- YOUR OBJECTIVE: If a record holds a picture, leave the picture out and copy everything else exactly.

- PROVIDED ENTRIES:

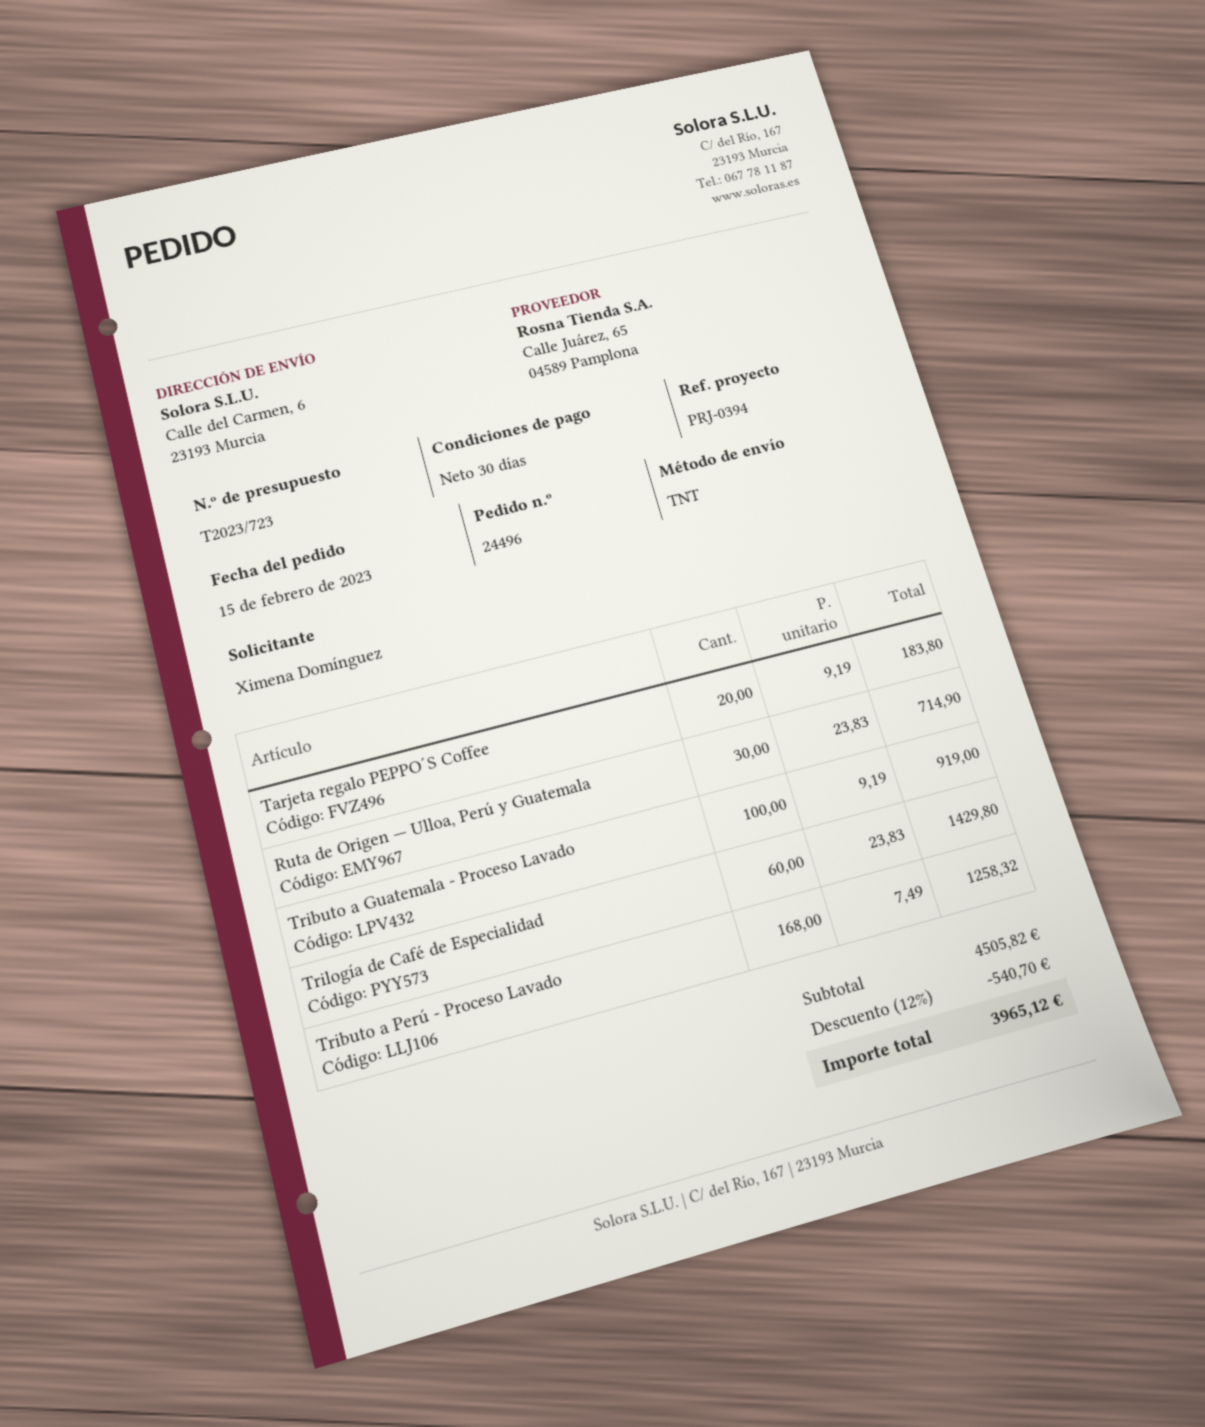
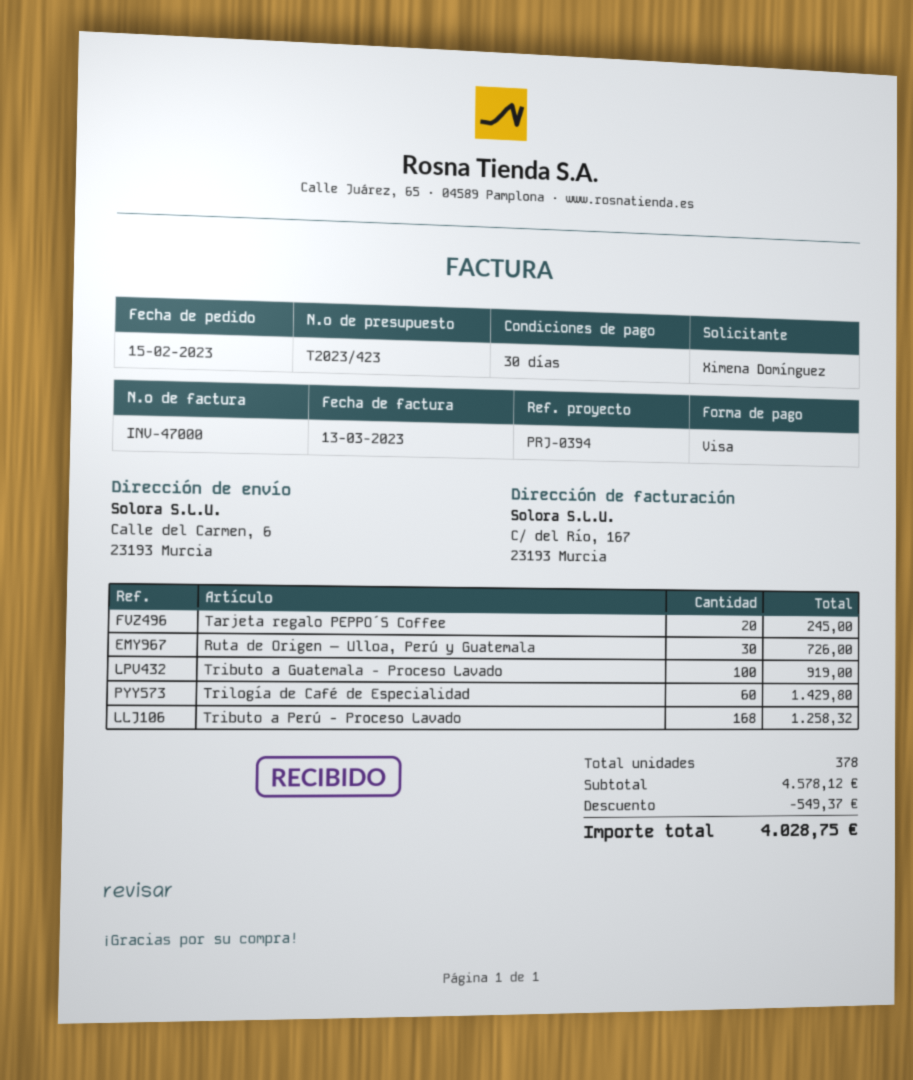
quote number: T2023/723 -> T2023/423
Tarjeta regalo PEPPO´S Coffee: 20 for 183.80 -> 20 for 245.00
Ruta de Origen — Ulloa, Perú y Guatemala: 30 for 714.90 -> 30 for 726.00
subtotal: 4505.82 -> 4578.12
discount: 540.70 -> 549.37
total: 3965.12 -> 4028.75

- RESPONSE:
quote number: T2023/723 -> T2023/423
Tarjeta regalo PEPPO´S Coffee: 20 for 183.80 -> 20 for 245.00
Ruta de Origen — Ulloa, Perú y Guatemala: 30 for 714.90 -> 30 for 726.00
subtotal: 4505.82 -> 4578.12
discount: 540.70 -> 549.37
total: 3965.12 -> 4028.75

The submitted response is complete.